A regenerative medicine project at Wake Forest University is one of 40 initiatives sharing in $13.7 million in new Muscular Dystrophy Association funding for research on neuromuscular diseases.
Martin Childers, a professor at the Institute for Regenerative Medicine in the Wake Forest School of Medicine, has been awarded $480,000 over three years to research heart diseases associated with two muscular dystrophy diseases caused by mutations in the dystrophin gene.

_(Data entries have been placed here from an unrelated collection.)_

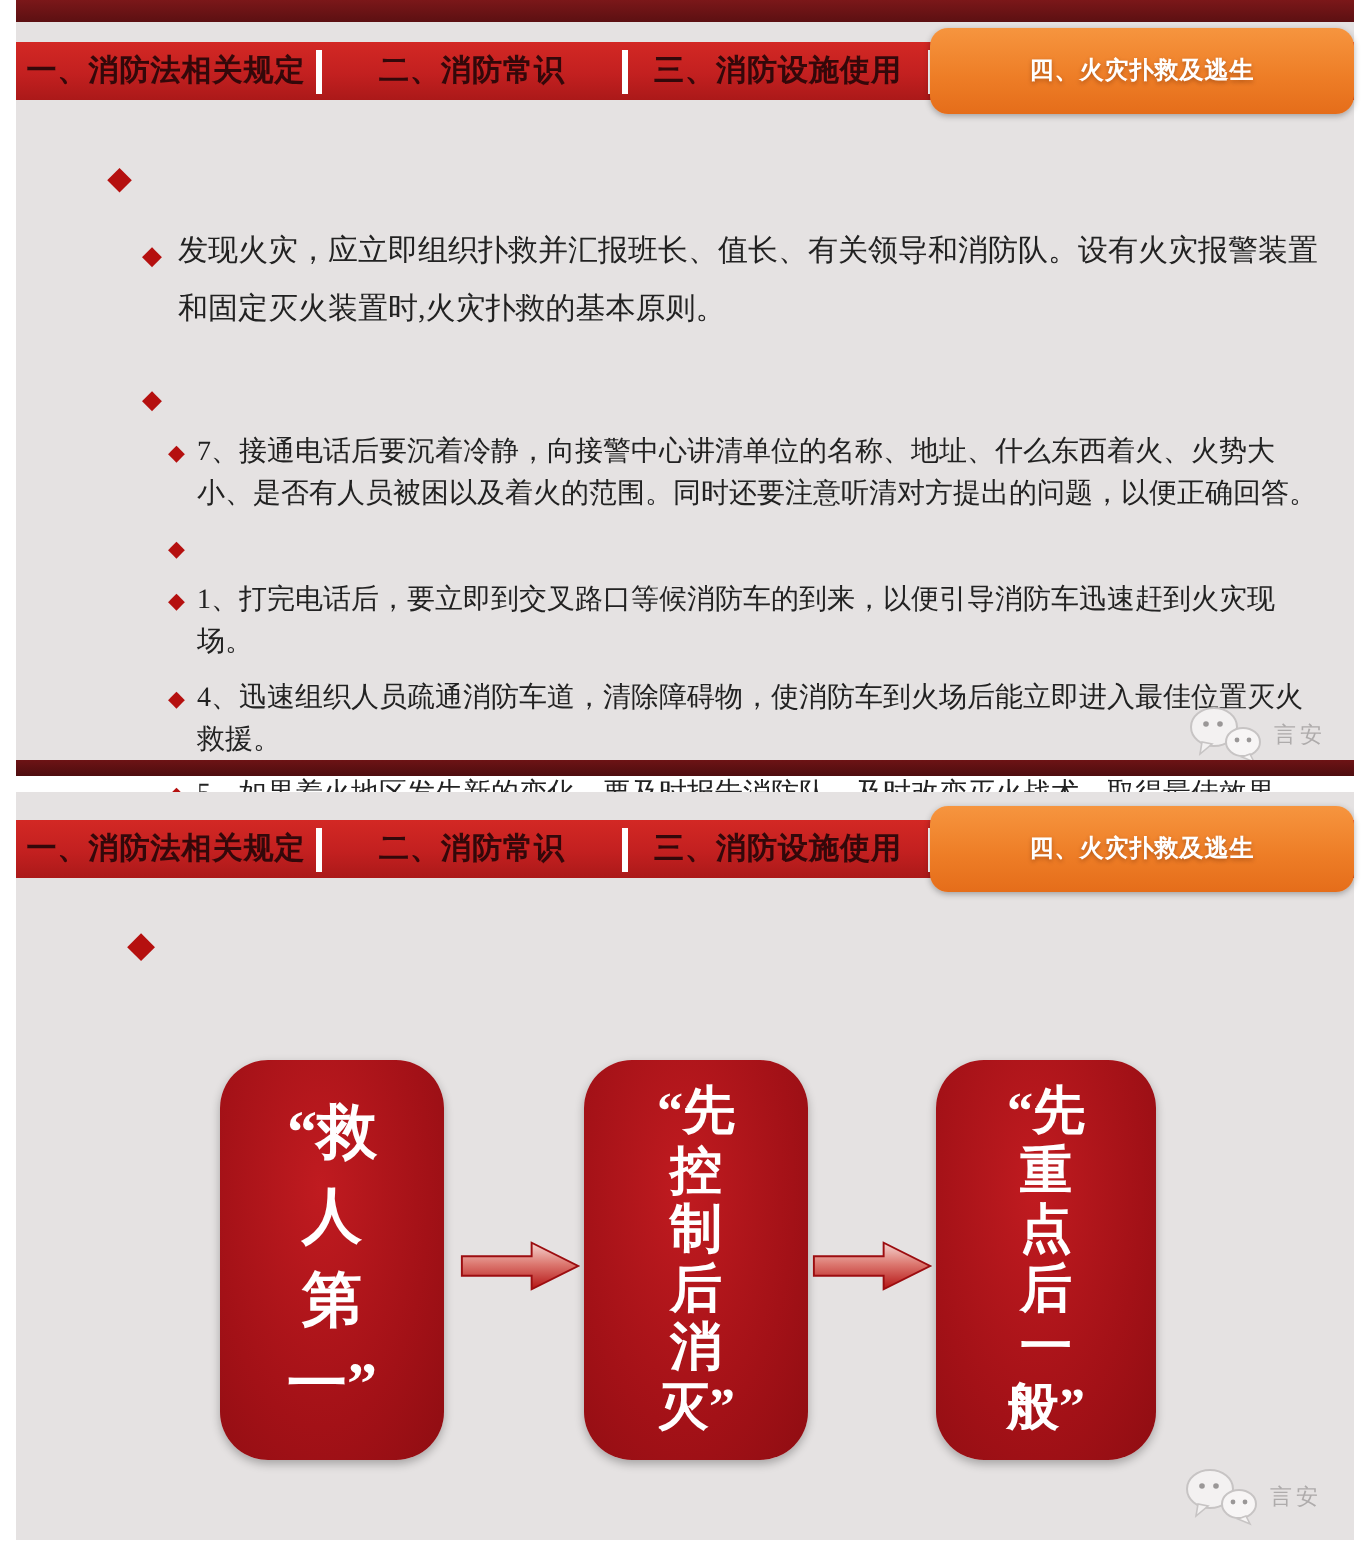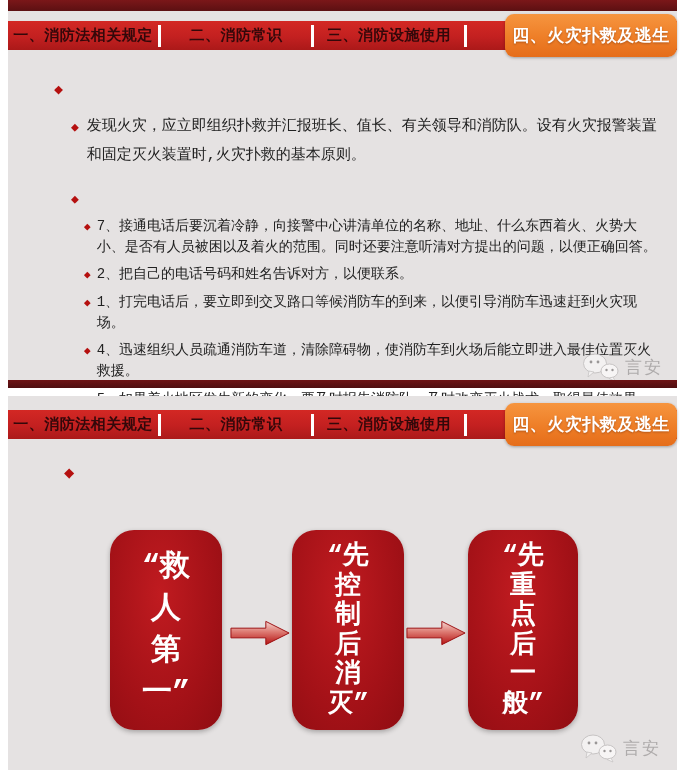--- a/index.html
+++ b/index.html
@@ -5,7 +5,7 @@
   html,body { margin:0; padding:0; background:#ffffff; }
   .page {
     position:relative; width:685px; height:779px; background:#ffffff;
-    font-family:Liberation Mono, monospace; overflow:hidden;
+    font-family:Liberation Serif, serif; overflow:hidden;
   }
   .slide { position:absolute; left:8px; width:669px; background:#e5e2e2; }
   #slide1 { top:0; height:388px; }

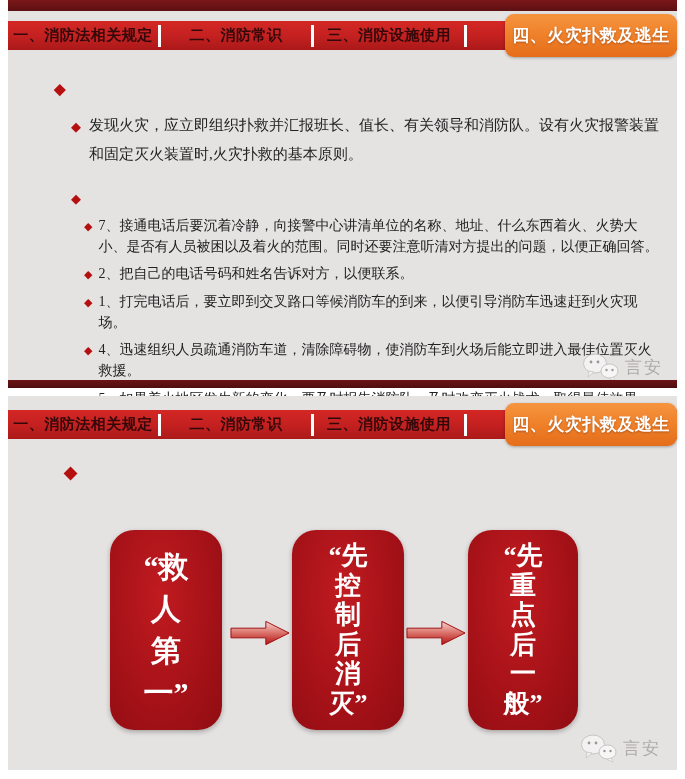--- a/index.html
+++ b/index.html
@@ -27,10 +27,10 @@
          color:#33080a; letter-spacing:.5px; white-space:nowrap; cursor:pointer; }
   .sep { width:3px; height:22px; background:#ffffff; flex:0 0 auto; }
   .tab-active {
-    position:absolute; right:0; top:-7px; width:172px; height:43px;
+    position:absolute; right:0; top:-7px; width:212px; height:43px;
     background:linear-gradient(180deg,#f6953f 0%,#ee7e27 55%,#e56d1a 100%);
     border-radius:9px; display:flex; align-items:center; justify-content:center;
-    color:#ffffff; font-size:17px; font-weight:bold; letter-spacing:.5px;
+    color:#ffffff; font-size:12px; font-weight:bold; letter-spacing:.5px;
     text-shadow:0 1px 2px rgba(90,30,0,.4); box-shadow:0 1px 3px rgba(0,0,0,.3);
     cursor:pointer; white-space:nowrap;
   }

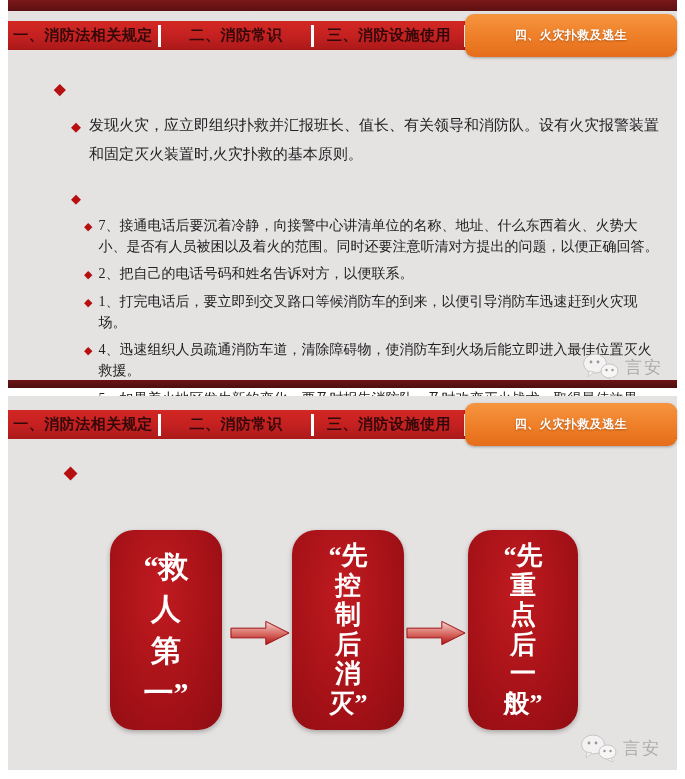--- a/index.html
+++ b/index.html
@@ -122,7 +122,6 @@
 
           <div class="b2">
             <span class="dm">◆</span>
-            <span>2、把自己的电话号码和姓名告诉对方，以便联系。</span>
           </div>
 
           <div class="b2">

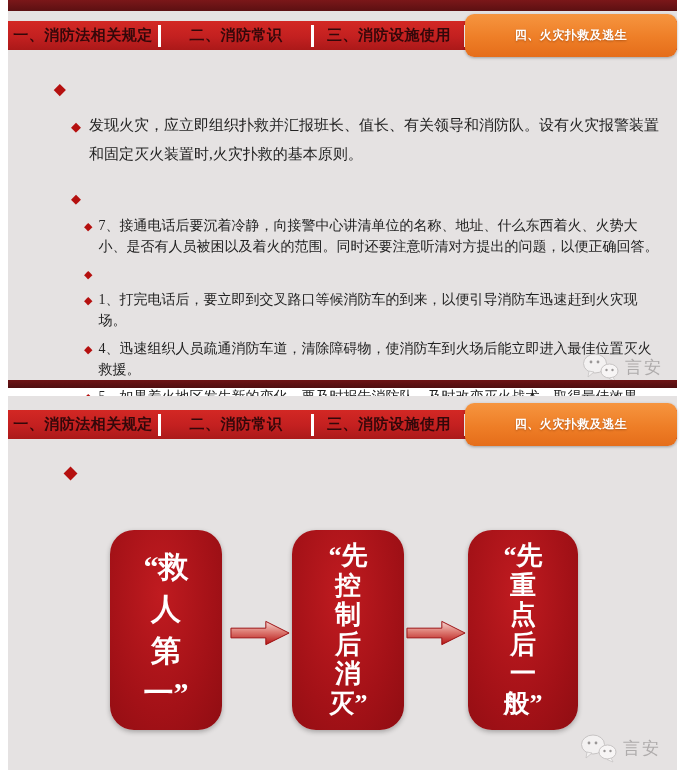--- a/index.html
+++ b/index.html
@@ -71,7 +71,7 @@
   .watermark { position:absolute; display:flex; align-items:center; gap:5px; }
   #wm1 { right:14px; bottom:6px; }
   #wm2 { right:16px; top:337px; }
-  .wm-label { color:#aeabab; font-size:17px; letter-spacing:2px; }
+  .wm-label { color:#aeabab; font-size:11px; letter-spacing:2px; }
 </style>
 </head>
 <body>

Duchenne muscular dystrophy, or DMD, is caused by a lack of dystrophin protein in skeletal and cardiac muscles. Becker muscular dystrophy, or BMD, is caused by partially functional dystrophin protein.
Many DMD patients die as young adults from heart failure due to heart damage caused by the genetic mutation, Childers said in a statement. Childers’s team will use two new technologies to address the disease. First they’ll create heart cells from the skin cells of DMD patients, a method called cellular reprogramming. Then they will use a drug discovery platform to screen compounds in individual cells.
“By marrying these two incredible technologies, this project will allow, for the first time, the testing of new drugs directly on the heart cells of an individual patient without any risk to the patient,” Childers said.
If the research is successful, it could become yet another technology to spin out of Wake Forest as a new company. Tengion (NASDAQ:TNGN), which is developing a tissue-generating platform technology, was formed in 2005 based on the research of Dr. Tony Atala, director of the Institute for Regenerative Medicine.
Childers’s project is one of 13 targeting DMD supported by the MDA in this round of grants. The MDA has also awarded grants to nine projects researching amyotrophic lateral sclerosis, or ALS, as well as projects researching spinal muscular atrophy, facioscapulohumeral muscular dystrophy and the link between diabetes and Friedreich’s ataxia.